The problem: Report all lines of the data below that hold the word "schema".

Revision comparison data
────────────────────────────────────────
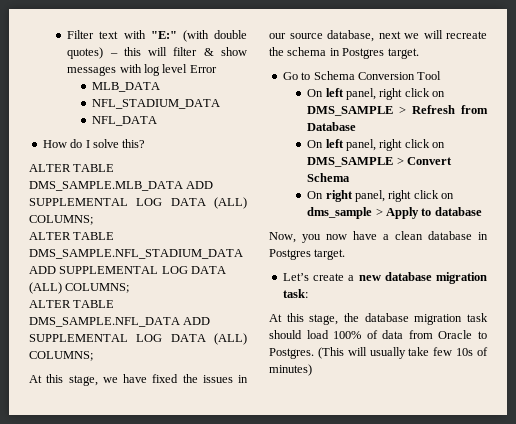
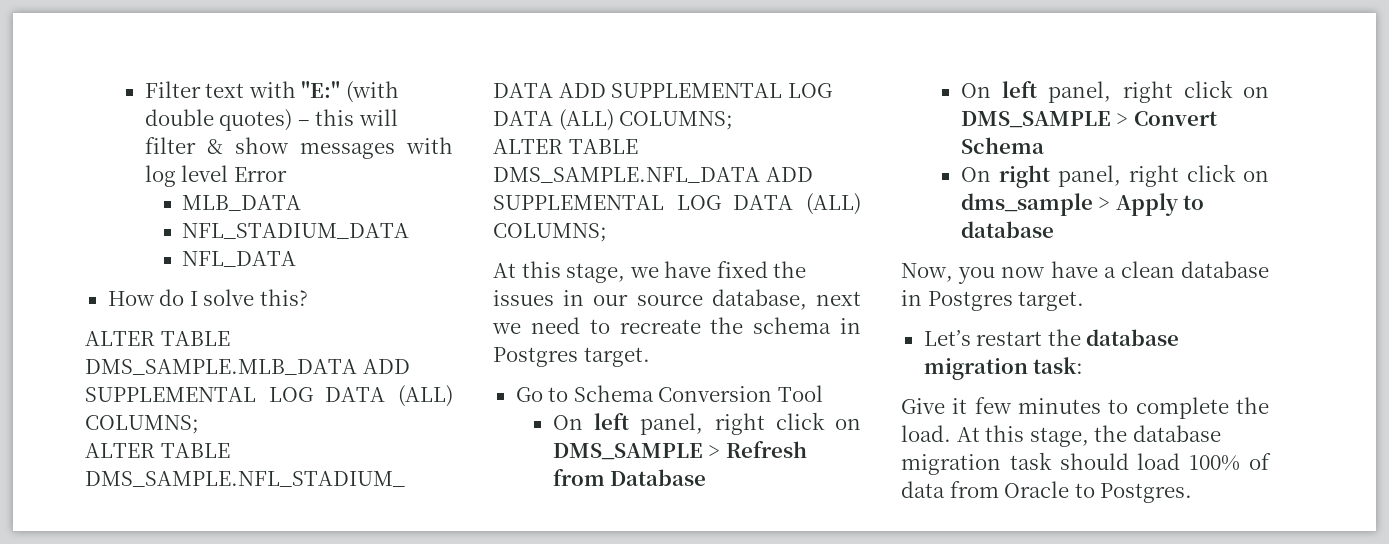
- At this stage, we have fixed the issues in our source database, next we will recreate the schema in Postgres target.
+ At this stage, we have fixed the issues in our source database, next we need to recreate the schema in Postgres target.
- Let’s create a new database migration task:
+ Let’s restart the database migration task:
+ Give it few minutes to complete the load.
- (This will usually take few 10s of minutes)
────────────────────────────────────────
Task output:
- At this stage, we have fixed the issues in our source database, next we will recreate the schema in Postgres target.
+ At this stage, we have fixed the issues in our source database, next we need to recreate the schema in Postgres target.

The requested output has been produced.